### Instructions to follow
Verbatim copy without images: repeat the records in full.

**** Supplied material ****

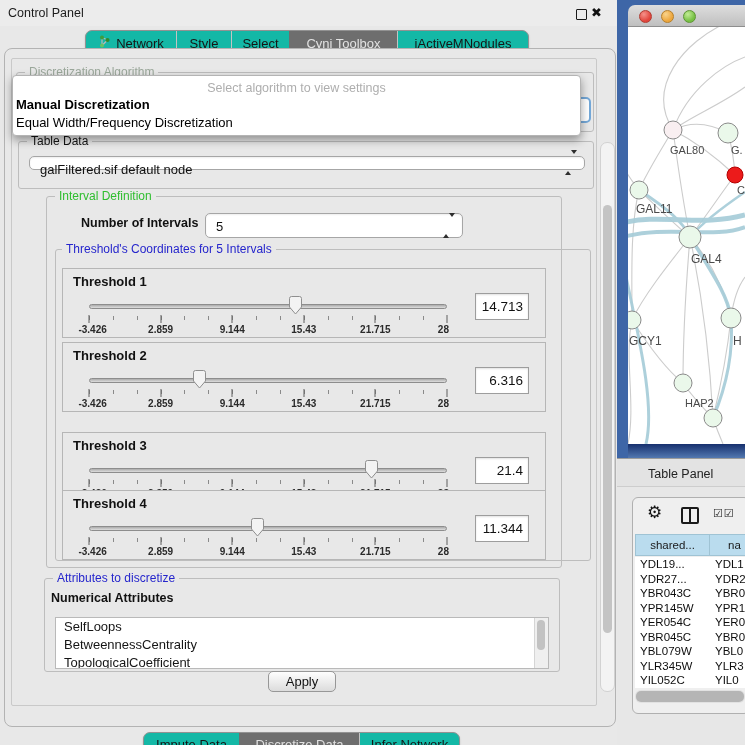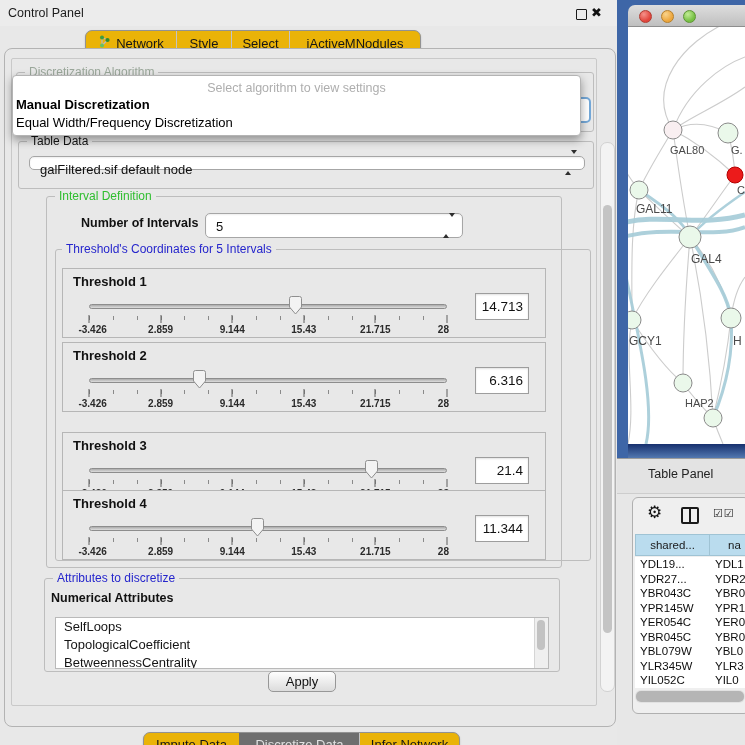--- a/index.html
+++ b/index.html
@@ -13,7 +13,7 @@
   .float-btn{position:absolute;left:576px;top:9px;width:9px;height:9px;border:1.5px solid #1b1b1b;border-radius:1px;}
   .close-btn{position:absolute;left:591px;top:5px;font-size:13px;font-weight:bold;color:#111;font-family:"DejaVu Sans",sans-serif;}
 
-  .seg-tabs{position:absolute;display:flex;background:#eab308;border:1px solid #929292;border-radius:7px;overflow:hidden;box-shadow:0 1px 2px rgba(0,0,0,.18);}
+  .seg-tabs{position:absolute;display:flex;background:#14b8a6;border:1px solid #929292;border-radius:7px;overflow:hidden;box-shadow:0 1px 2px rgba(0,0,0,.18);}
   .seg{display:flex;align-items:center;justify-content:center;font-size:13px;color:#161616;border-left:1px solid #c3c3c3;box-sizing:border-box;}
   .seg:first-child{border-left:none;}
   .seg.sel{background:#6e6e6e;color:#e2e2e2;border-left-color:#6e6e6e;}

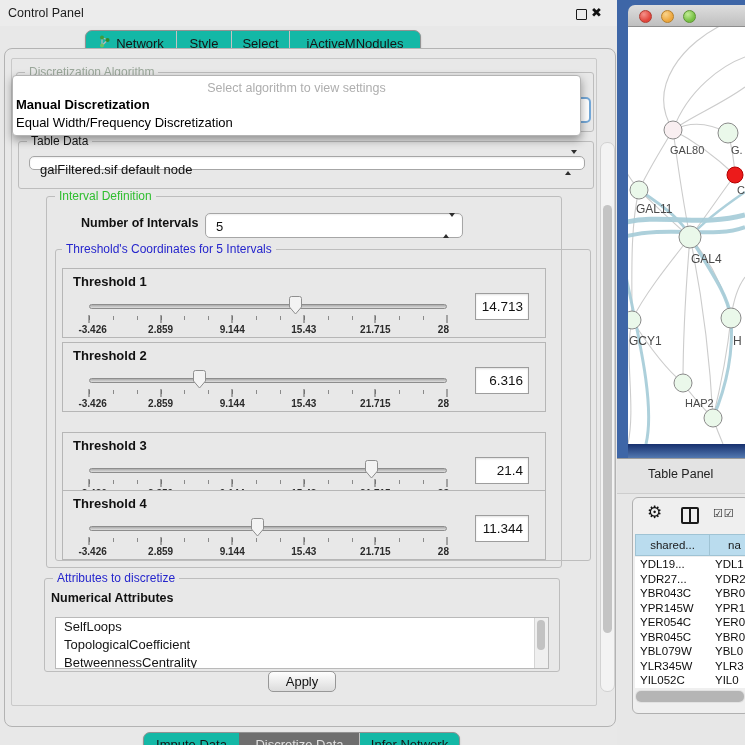--- a/index.html
+++ b/index.html
@@ -136,6 +136,9 @@
     </div>
     <div class="seg" style="width:58px;">
       <span>Select</span>
+    </div>
+    <div class="seg sel" style="width:108px;">
+      <span>Cyni Toolbox</span>
     </div>
     <div class="seg" style="width:131px;">
       <span>jActiveMNodules</span>

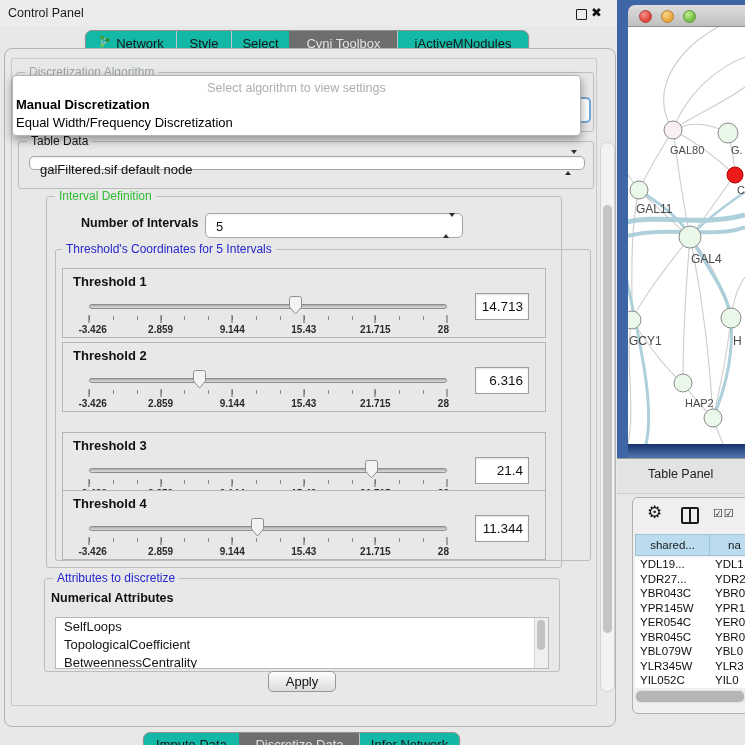--- a/index.html
+++ b/index.html
@@ -88,7 +88,7 @@
 
   
   .tp-base{position:absolute;left:617px;top:458px;width:128px;height:287px;background:#e7e7e7;}
-  .tp-header{position:absolute;left:617px;top:458px;width:128px;height:36px;background:#e3e3e3;border-top:1px solid #9b9b9b;border-bottom:1px solid #cdcdcd;box-sizing:border-box;}
+  .tp-header{position:absolute;left:617px;top:458px;width:128px;height:29px;background:#e3e3e3;border-top:1px solid #9b9b9b;border-bottom:1px solid #cdcdcd;box-sizing:border-box;}
   .tp-header .t{position:absolute;left:31px;top:0;line-height:31px;font-size:12.5px;color:#222;}
   .tp-box{position:absolute;left:632px;top:497px;width:118px;height:217px;background:#efefef;border:1px solid #b0b0b0;border-radius:6px;box-sizing:border-box;}
   .gear{position:absolute;left:14px;top:4px;font-size:17px;color:#141414;font-family:"DejaVu Sans",sans-serif;}

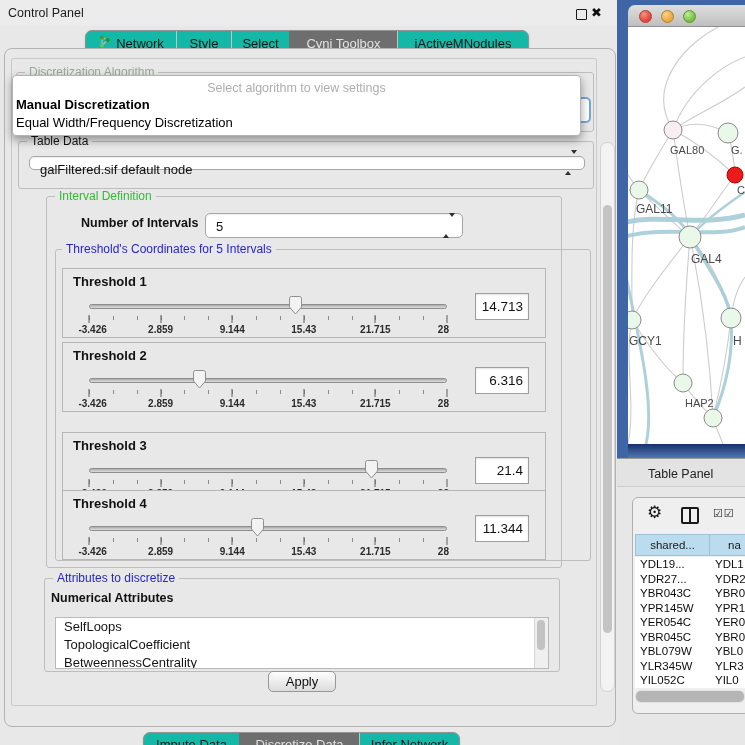--- a/index.html
+++ b/index.html
@@ -296,8 +296,8 @@
     <span class="attr-heading">Numerical Attributes</span>
     <div class="attr-list">
       <div class="li">SelfLoops</div>
+      <div class="li">BetweennessCentrality</div>
       <div class="li">TopologicalCoefficient</div>
-      <div class="li">BetweennessCentrality</div>
       <div class="list-sb">
           <span class="th"></span>
         </div>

****

### Result for this exercise
--- a/index.html
+++ b/index.html
@@ -13,7 +13,7 @@
   .float-btn{position:absolute;left:576px;top:9px;width:9px;height:9px;border:1.5px solid #1b1b1b;border-radius:1px;}
   .close-btn{position:absolute;left:591px;top:5px;font-size:13px;font-weight:bold;color:#111;font-family:"DejaVu Sans",sans-serif;}
 
-  .seg-tabs{position:absolute;display:flex;background:#eab308;border:1px solid #929292;border-radius:7px;overflow:hidden;box-shadow:0 1px 2px rgba(0,0,0,.18);}
+  .seg-tabs{position:absolute;display:flex;background:#14b8a6;border:1px solid #929292;border-radius:7px;overflow:hidden;box-shadow:0 1px 2px rgba(0,0,0,.18);}
   .seg{display:flex;align-items:center;justify-content:center;font-size:13px;color:#161616;border-left:1px solid #c3c3c3;box-sizing:border-box;}
   .seg:first-child{border-left:none;}
   .seg.sel{background:#6e6e6e;color:#e2e2e2;border-left-color:#6e6e6e;}

--- a/index.html
+++ b/index.html
@@ -136,6 +136,9 @@
     </div>
     <div class="seg" style="width:58px;">
       <span>Select</span>
+    </div>
+    <div class="seg sel" style="width:108px;">
+      <span>Cyni Toolbox</span>
     </div>
     <div class="seg" style="width:131px;">
       <span>jActiveMNodules</span>

--- a/index.html
+++ b/index.html
@@ -88,7 +88,7 @@
 
   
   .tp-base{position:absolute;left:617px;top:458px;width:128px;height:287px;background:#e7e7e7;}
-  .tp-header{position:absolute;left:617px;top:458px;width:128px;height:36px;background:#e3e3e3;border-top:1px solid #9b9b9b;border-bottom:1px solid #cdcdcd;box-sizing:border-box;}
+  .tp-header{position:absolute;left:617px;top:458px;width:128px;height:29px;background:#e3e3e3;border-top:1px solid #9b9b9b;border-bottom:1px solid #cdcdcd;box-sizing:border-box;}
   .tp-header .t{position:absolute;left:31px;top:0;line-height:31px;font-size:12.5px;color:#222;}
   .tp-box{position:absolute;left:632px;top:497px;width:118px;height:217px;background:#efefef;border:1px solid #b0b0b0;border-radius:6px;box-sizing:border-box;}
   .gear{position:absolute;left:14px;top:4px;font-size:17px;color:#141414;font-family:"DejaVu Sans",sans-serif;}

--- a/index.html
+++ b/index.html
@@ -296,8 +296,8 @@
     <span class="attr-heading">Numerical Attributes</span>
     <div class="attr-list">
       <div class="li">SelfLoops</div>
+      <div class="li">BetweennessCentrality</div>
       <div class="li">TopologicalCoefficient</div>
-      <div class="li">BetweennessCentrality</div>
       <div class="list-sb">
           <span class="th"></span>
         </div>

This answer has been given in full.